» **DATA FOR PROCESSING**
=-=-=

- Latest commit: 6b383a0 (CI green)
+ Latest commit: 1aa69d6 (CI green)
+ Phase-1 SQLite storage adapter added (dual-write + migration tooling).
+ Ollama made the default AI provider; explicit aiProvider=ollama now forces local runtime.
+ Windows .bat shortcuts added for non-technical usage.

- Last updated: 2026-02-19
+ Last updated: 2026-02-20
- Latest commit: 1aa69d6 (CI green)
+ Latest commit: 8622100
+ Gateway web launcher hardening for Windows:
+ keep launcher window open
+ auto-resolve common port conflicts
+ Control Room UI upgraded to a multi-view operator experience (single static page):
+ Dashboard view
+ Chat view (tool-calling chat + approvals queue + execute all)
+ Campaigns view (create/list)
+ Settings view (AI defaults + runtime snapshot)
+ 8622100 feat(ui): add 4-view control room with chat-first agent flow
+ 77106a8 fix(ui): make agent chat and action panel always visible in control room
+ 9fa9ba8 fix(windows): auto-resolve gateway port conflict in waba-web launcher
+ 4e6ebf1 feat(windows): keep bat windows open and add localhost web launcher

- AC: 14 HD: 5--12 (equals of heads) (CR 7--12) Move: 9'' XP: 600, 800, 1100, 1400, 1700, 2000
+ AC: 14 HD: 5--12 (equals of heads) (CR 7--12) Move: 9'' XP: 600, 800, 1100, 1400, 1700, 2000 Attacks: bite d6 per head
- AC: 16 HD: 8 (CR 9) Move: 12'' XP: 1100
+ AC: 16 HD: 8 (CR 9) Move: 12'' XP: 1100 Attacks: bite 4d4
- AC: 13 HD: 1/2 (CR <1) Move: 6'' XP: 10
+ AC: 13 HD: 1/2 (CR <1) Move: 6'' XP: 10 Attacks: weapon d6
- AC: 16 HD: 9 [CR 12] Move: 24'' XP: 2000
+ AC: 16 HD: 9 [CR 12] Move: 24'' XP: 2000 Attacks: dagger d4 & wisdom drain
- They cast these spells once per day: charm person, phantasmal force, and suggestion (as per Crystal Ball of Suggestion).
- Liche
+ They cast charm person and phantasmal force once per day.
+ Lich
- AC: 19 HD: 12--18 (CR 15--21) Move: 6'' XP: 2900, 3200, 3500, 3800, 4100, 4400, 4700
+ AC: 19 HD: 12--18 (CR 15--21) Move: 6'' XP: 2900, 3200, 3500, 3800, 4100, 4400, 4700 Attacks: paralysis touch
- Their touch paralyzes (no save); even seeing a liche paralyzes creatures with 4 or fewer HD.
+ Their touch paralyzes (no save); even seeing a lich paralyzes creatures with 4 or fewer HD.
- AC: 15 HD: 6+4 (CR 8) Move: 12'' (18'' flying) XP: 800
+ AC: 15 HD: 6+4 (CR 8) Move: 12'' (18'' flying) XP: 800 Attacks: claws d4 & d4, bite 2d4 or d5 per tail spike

=-=-=

» **TASK**
Reproduce the lines of the entries above from the one with "forces local runtime." to the one with "common port conflicts", both included, exactly and without any other line.

» **ANSWER BOX**
+ Ollama made the default AI provider; explicit aiProvider=ollama now forces local runtime.
+ Windows .bat shortcuts added for non-technical usage.

- Last updated: 2026-02-19
+ Last updated: 2026-02-20
- Latest commit: 1aa69d6 (CI green)
+ Latest commit: 8622100
+ Gateway web launcher hardening for Windows:
+ keep launcher window open
+ auto-resolve common port conflicts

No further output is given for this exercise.